Revision tracking records
*** Block opens ***

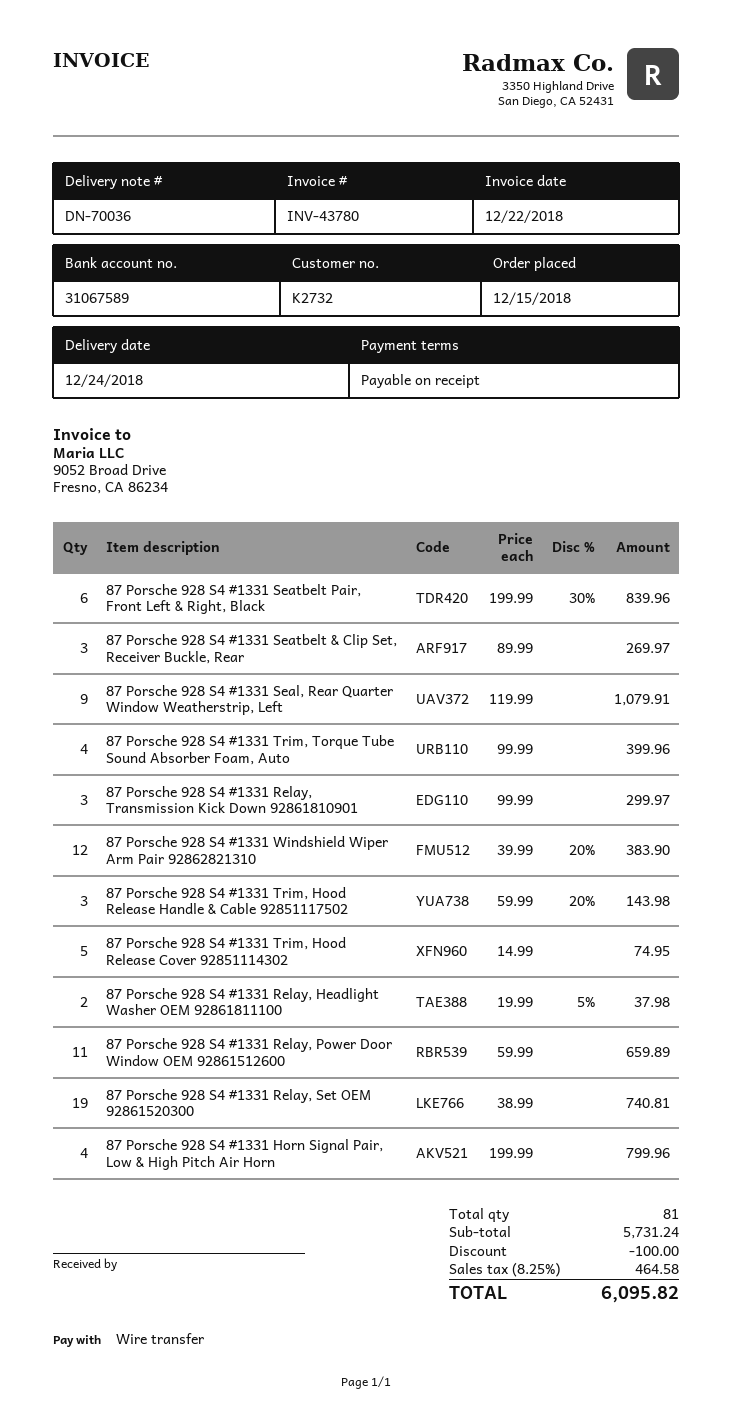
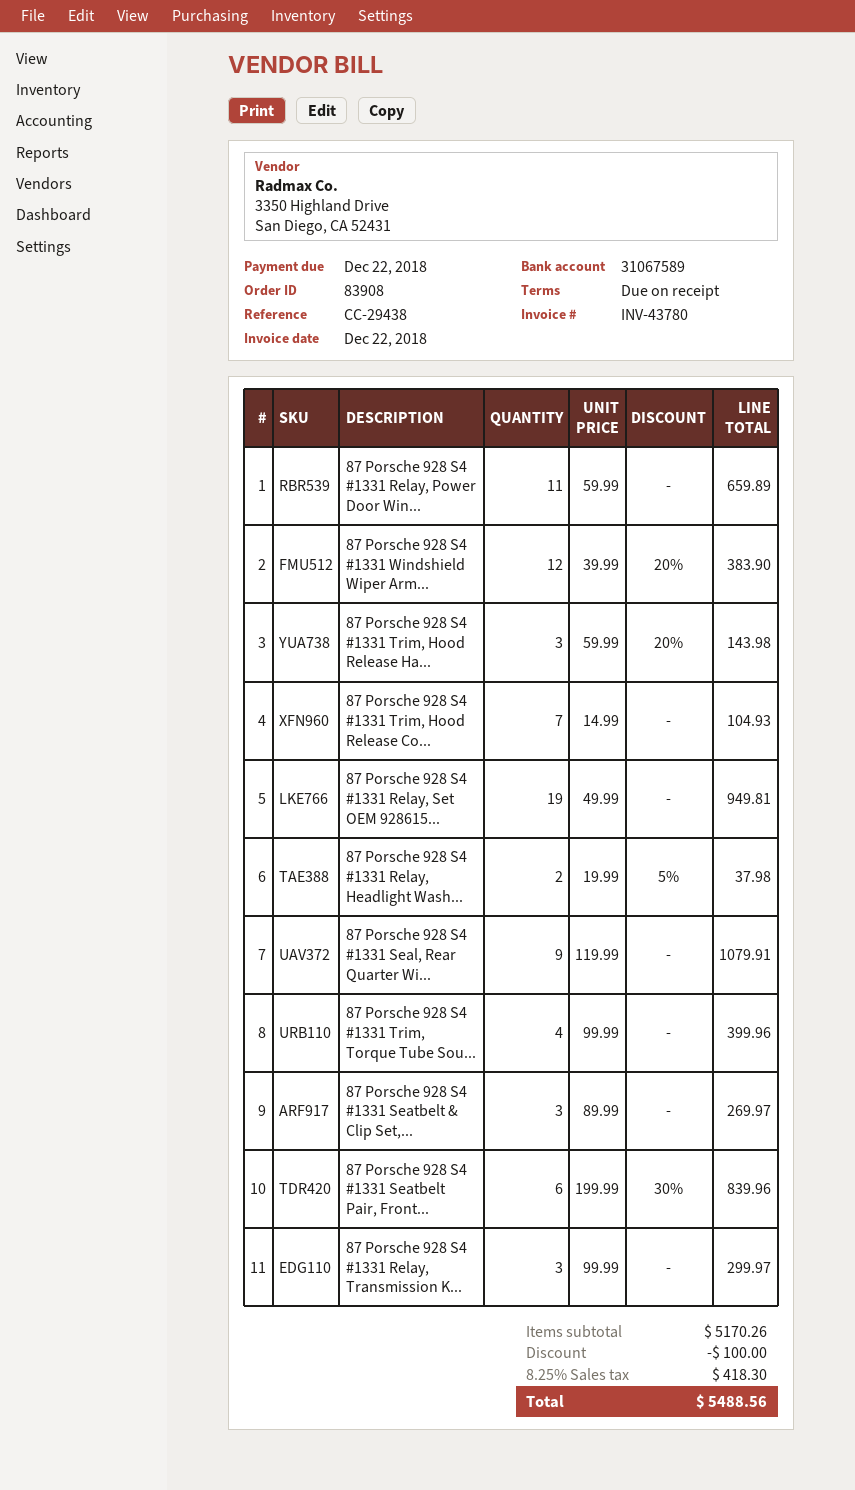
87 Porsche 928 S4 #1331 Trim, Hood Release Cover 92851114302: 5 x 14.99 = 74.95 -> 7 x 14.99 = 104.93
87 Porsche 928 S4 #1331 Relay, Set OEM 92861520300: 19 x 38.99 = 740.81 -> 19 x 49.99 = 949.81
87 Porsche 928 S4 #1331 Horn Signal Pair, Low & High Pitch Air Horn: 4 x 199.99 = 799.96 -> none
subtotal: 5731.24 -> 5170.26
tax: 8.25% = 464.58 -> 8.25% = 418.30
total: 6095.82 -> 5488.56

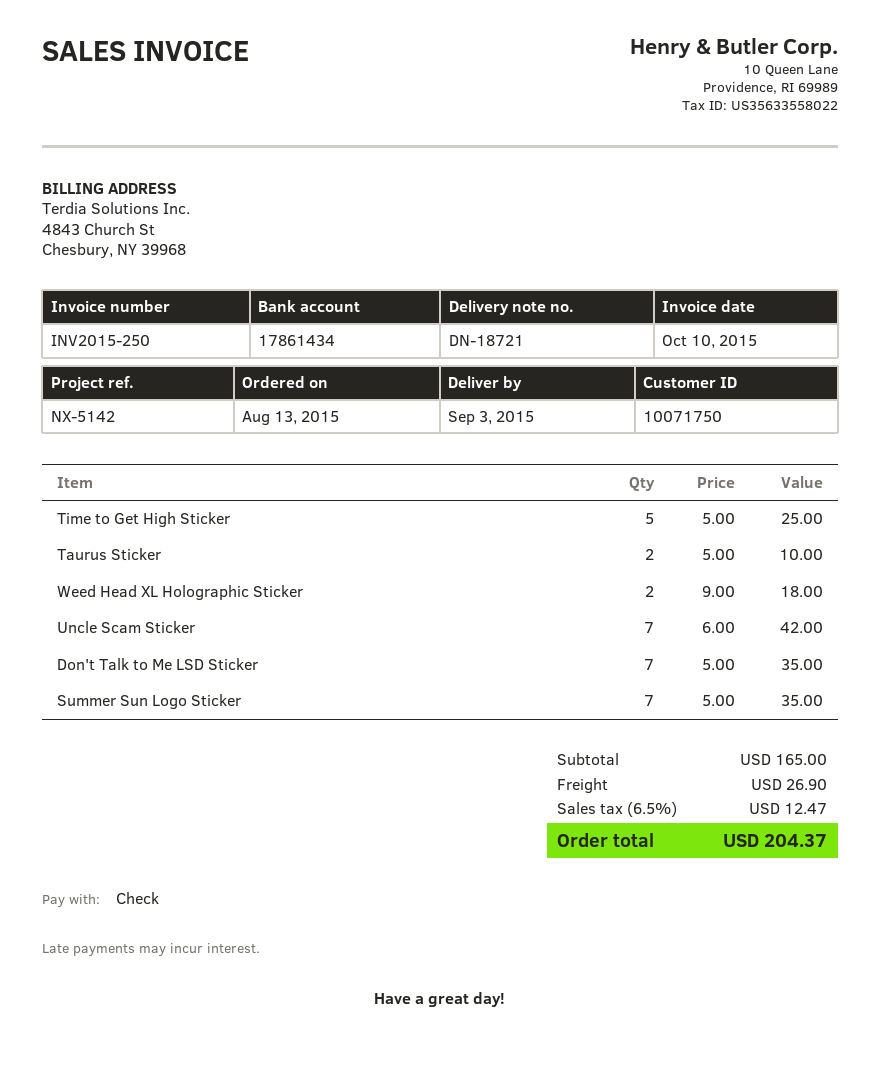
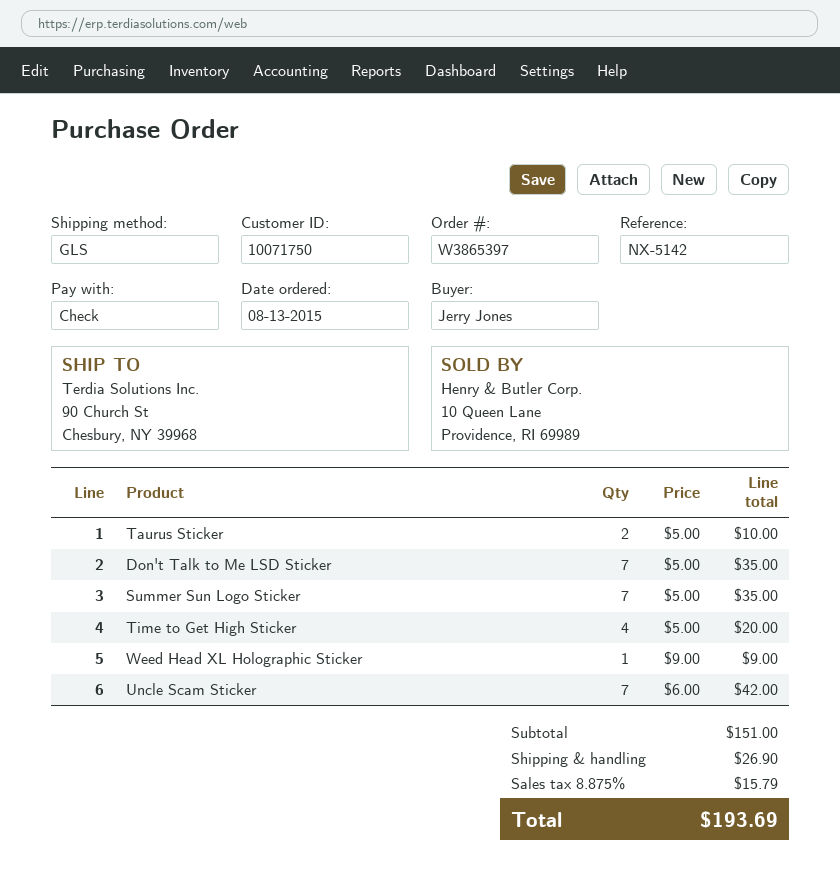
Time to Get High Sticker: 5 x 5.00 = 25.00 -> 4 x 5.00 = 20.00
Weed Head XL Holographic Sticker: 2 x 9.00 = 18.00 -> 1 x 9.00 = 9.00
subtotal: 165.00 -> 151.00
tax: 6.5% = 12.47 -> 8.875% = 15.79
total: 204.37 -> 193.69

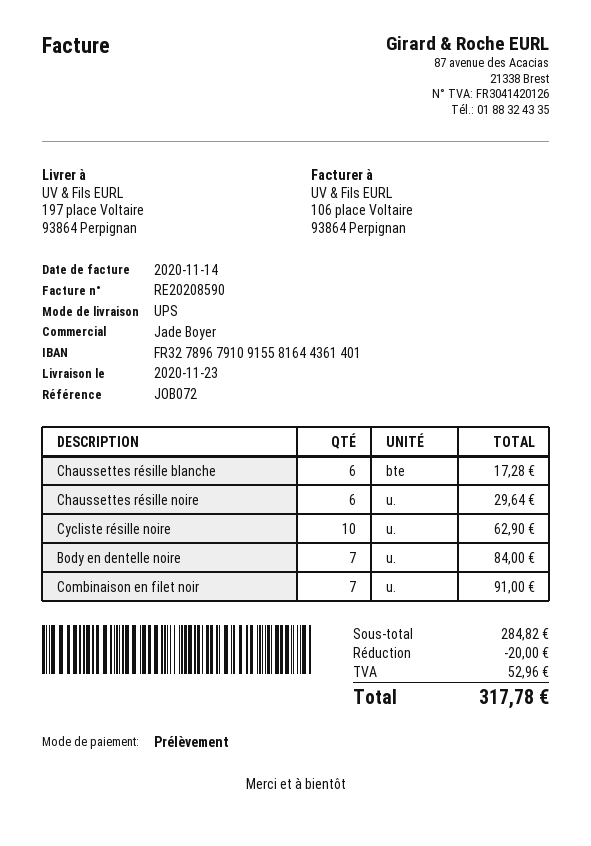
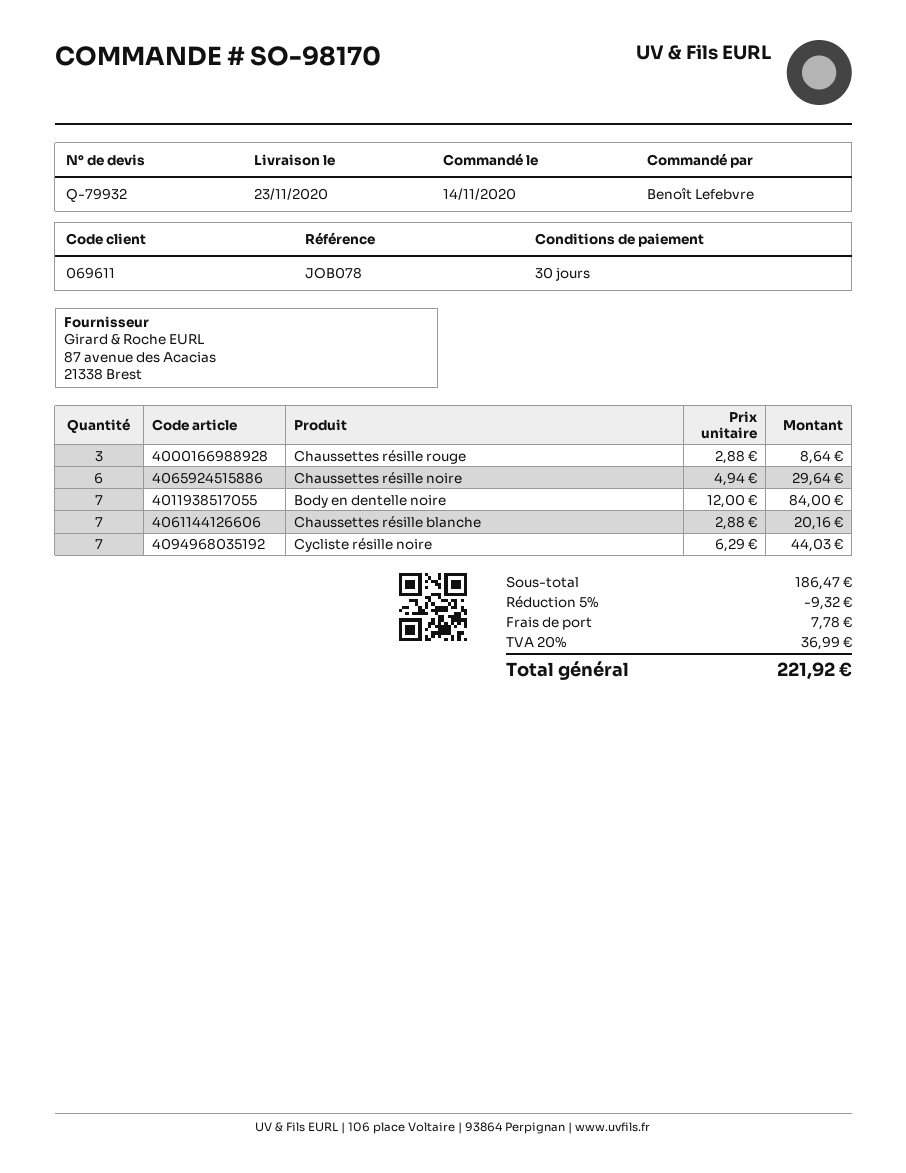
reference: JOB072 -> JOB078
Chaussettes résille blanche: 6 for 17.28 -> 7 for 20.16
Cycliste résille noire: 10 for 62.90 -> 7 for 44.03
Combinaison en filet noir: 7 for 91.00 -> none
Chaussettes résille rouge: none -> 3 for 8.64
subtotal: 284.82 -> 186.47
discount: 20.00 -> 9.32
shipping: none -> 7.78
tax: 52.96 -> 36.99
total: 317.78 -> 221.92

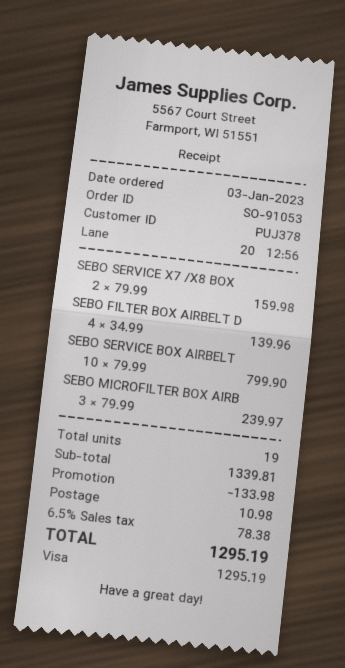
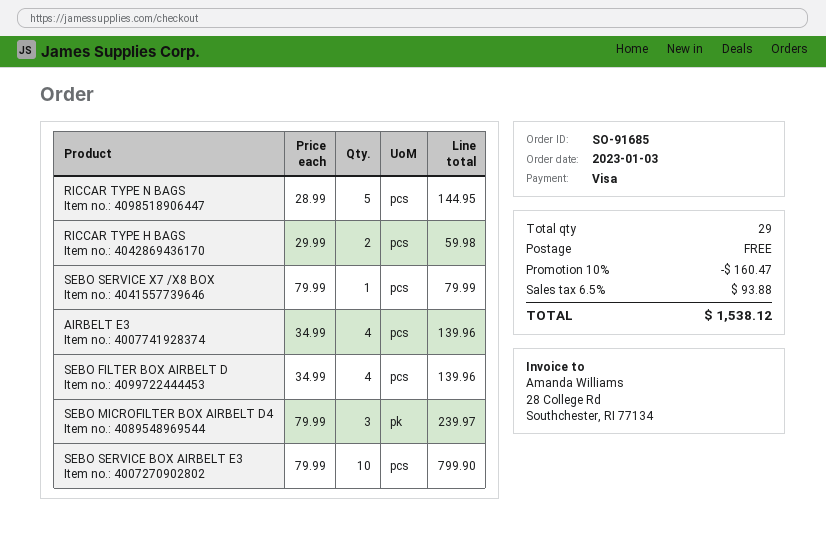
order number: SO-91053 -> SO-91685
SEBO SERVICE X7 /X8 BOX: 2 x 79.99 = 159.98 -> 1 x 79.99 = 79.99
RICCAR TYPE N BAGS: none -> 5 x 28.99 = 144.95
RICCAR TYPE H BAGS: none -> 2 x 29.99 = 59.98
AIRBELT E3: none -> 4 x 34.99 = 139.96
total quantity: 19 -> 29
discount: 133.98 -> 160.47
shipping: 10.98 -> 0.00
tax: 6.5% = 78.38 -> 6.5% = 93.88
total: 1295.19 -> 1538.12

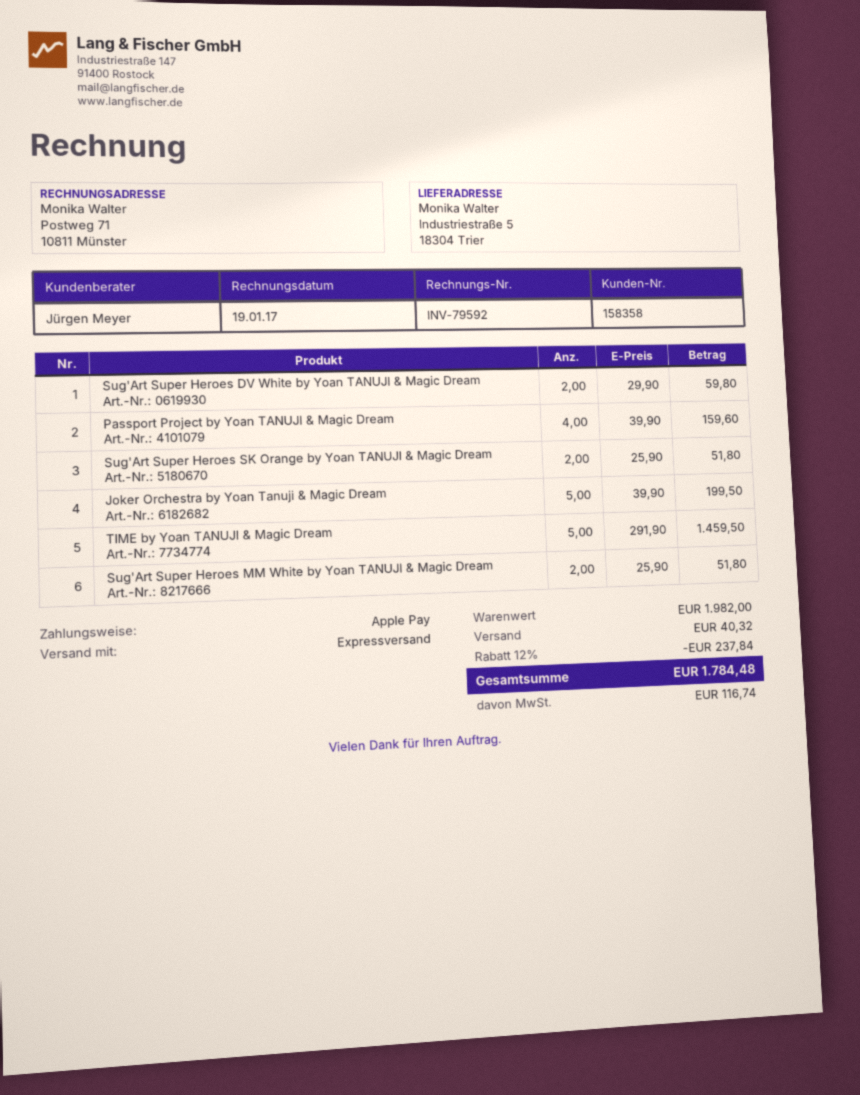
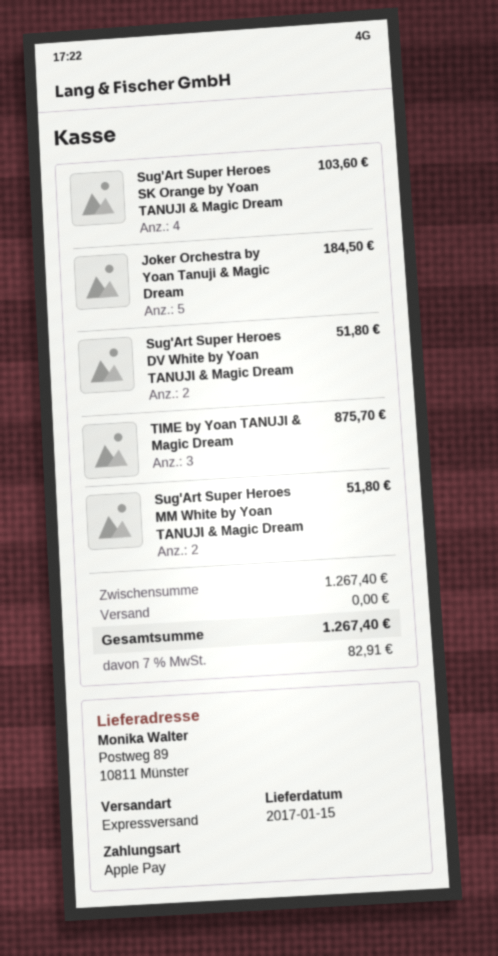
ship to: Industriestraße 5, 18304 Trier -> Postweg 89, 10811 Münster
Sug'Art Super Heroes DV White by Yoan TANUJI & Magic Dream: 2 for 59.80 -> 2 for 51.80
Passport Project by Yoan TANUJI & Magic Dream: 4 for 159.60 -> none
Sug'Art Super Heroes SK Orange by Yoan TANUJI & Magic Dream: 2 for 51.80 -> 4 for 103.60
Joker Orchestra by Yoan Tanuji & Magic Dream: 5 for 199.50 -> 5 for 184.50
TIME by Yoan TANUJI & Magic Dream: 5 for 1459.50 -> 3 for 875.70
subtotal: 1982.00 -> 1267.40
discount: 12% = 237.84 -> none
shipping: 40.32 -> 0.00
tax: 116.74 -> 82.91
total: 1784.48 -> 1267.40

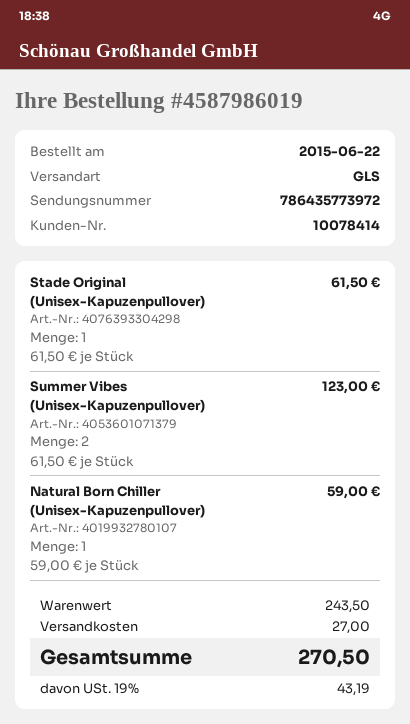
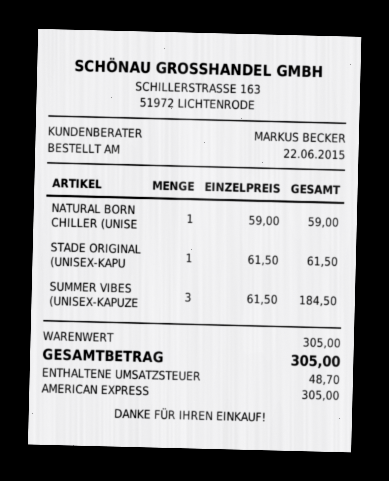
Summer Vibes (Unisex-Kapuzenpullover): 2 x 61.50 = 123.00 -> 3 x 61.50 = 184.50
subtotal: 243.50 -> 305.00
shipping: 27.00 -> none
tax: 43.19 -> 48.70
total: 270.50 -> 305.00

*** Block closes ***

▸ What to produce:
In the copy, include every line of the entries above exactly and none of the pictures.

▸ Solution to this exercise:
87 Porsche 928 S4 #1331 Trim, Hood Release Cover 92851114302: 5 x 14.99 = 74.95 -> 7 x 14.99 = 104.93
87 Porsche 928 S4 #1331 Relay, Set OEM 92861520300: 19 x 38.99 = 740.81 -> 19 x 49.99 = 949.81
87 Porsche 928 S4 #1331 Horn Signal Pair, Low & High Pitch Air Horn: 4 x 199.99 = 799.96 -> none
subtotal: 5731.24 -> 5170.26
tax: 8.25% = 464.58 -> 8.25% = 418.30
total: 6095.82 -> 5488.56

Time to Get High Sticker: 5 x 5.00 = 25.00 -> 4 x 5.00 = 20.00
Weed Head XL Holographic Sticker: 2 x 9.00 = 18.00 -> 1 x 9.00 = 9.00
subtotal: 165.00 -> 151.00
tax: 6.5% = 12.47 -> 8.875% = 15.79
total: 204.37 -> 193.69

reference: JOB072 -> JOB078
Chaussettes résille blanche: 6 for 17.28 -> 7 for 20.16
Cycliste résille noire: 10 for 62.90 -> 7 for 44.03
Combinaison en filet noir: 7 for 91.00 -> none
Chaussettes résille rouge: none -> 3 for 8.64
subtotal: 284.82 -> 186.47
discount: 20.00 -> 9.32
shipping: none -> 7.78
tax: 52.96 -> 36.99
total: 317.78 -> 221.92

order number: SO-91053 -> SO-91685
SEBO SERVICE X7 /X8 BOX: 2 x 79.99 = 159.98 -> 1 x 79.99 = 79.99
RICCAR TYPE N BAGS: none -> 5 x 28.99 = 144.95
RICCAR TYPE H BAGS: none -> 2 x 29.99 = 59.98
AIRBELT E3: none -> 4 x 34.99 = 139.96
total quantity: 19 -> 29
discount: 133.98 -> 160.47
shipping: 10.98 -> 0.00
tax: 6.5% = 78.38 -> 6.5% = 93.88
total: 1295.19 -> 1538.12

ship to: Industriestraße 5, 18304 Trier -> Postweg 89, 10811 Münster
Sug'Art Super Heroes DV White by Yoan TANUJI & Magic Dream: 2 for 59.80 -> 2 for 51.80
Passport Project by Yoan TANUJI & Magic Dream: 4 for 159.60 -> none
Sug'Art Super Heroes SK Orange by Yoan TANUJI & Magic Dream: 2 for 51.80 -> 4 for 103.60
Joker Orchestra by Yoan Tanuji & Magic Dream: 5 for 199.50 -> 5 for 184.50
TIME by Yoan TANUJI & Magic Dream: 5 for 1459.50 -> 3 for 875.70
subtotal: 1982.00 -> 1267.40
discount: 12% = 237.84 -> none
shipping: 40.32 -> 0.00
tax: 116.74 -> 82.91
total: 1784.48 -> 1267.40

Summer Vibes (Unisex-Kapuzenpullover): 2 x 61.50 = 123.00 -> 3 x 61.50 = 184.50
subtotal: 243.50 -> 305.00
shipping: 27.00 -> none
tax: 43.19 -> 48.70
total: 270.50 -> 305.00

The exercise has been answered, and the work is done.